— Exercise instructions —
For this exercise, copy all the data exactly and include none of the pictures.

---------- Raw data

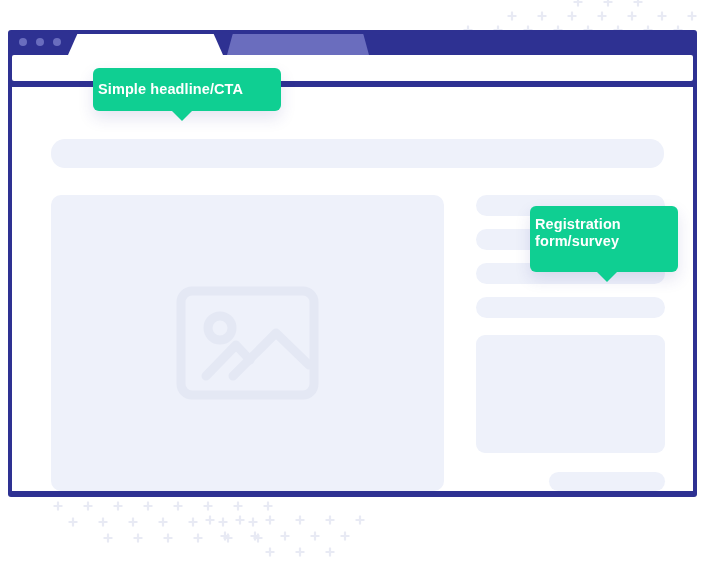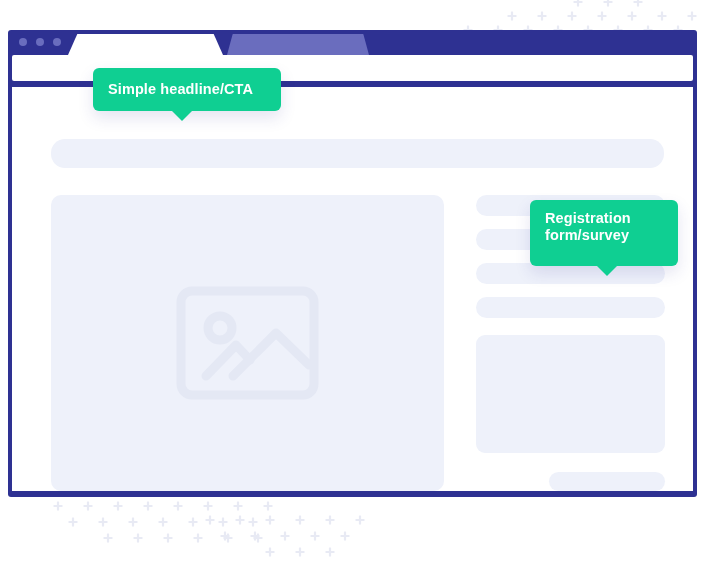--- a/index.html
+++ b/index.html
@@ -184,21 +184,21 @@
 
   
   .callout {
     position: absolute;
     background: #0FCF92;
     border-radius: 6px;
     color: #ffffff;
     font-size: 14.5px;
     line-height: 17px;
     font-weight: 600;
-    padding: 10px 15px;
+    padding: 10px 5px;
     box-sizing: border-box;
     box-shadow: 0 7px 16px rgba(46, 49, 146, 0.13);
     white-space: pre-line;
     letter-spacing: 0.1px;
   }
   .callout::after {
     content: "";
     position: absolute;
     bottom: -10px;
     width: 0;
@@ -221,21 +221,21 @@
   #callout-photo {
     left: 268px;
     top: 151px;
     width: 152px;
     height: 66px;
   }
   #callout-photo::after { left: 70px; }
 
   #callout-registration {
     left: 530px;
-    top: 200px;
+    top: 206px;
     width: 148px;
     height: 66px;
   }
   #callout-registration::after { left: 66px; }
 </style>
 </head>
 <body>
 
 <div id="stage">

--------------------

— Problem solution —
--- a/index.html
+++ b/index.html
@@ -184,21 +184,21 @@
 
   
   .callout {
     position: absolute;
     background: #0FCF92;
     border-radius: 6px;
     color: #ffffff;
     font-size: 14.5px;
     line-height: 17px;
     font-weight: 600;
-    padding: 10px 15px;
+    padding: 10px 5px;
     box-sizing: border-box;
     box-shadow: 0 7px 16px rgba(46, 49, 146, 0.13);
     white-space: pre-line;
     letter-spacing: 0.1px;
   }
   .callout::after {
     content: "";
     position: absolute;
     bottom: -10px;
     width: 0;
@@ -221,21 +221,21 @@
   #callout-photo {
     left: 268px;
     top: 151px;
     width: 152px;
     height: 66px;
   }
   #callout-photo::after { left: 70px; }
 
   #callout-registration {
     left: 530px;
-    top: 200px;
+    top: 206px;
     width: 148px;
     height: 66px;
   }
   #callout-registration::after { left: 66px; }
 </style>
 </head>
 <body>
 
 <div id="stage">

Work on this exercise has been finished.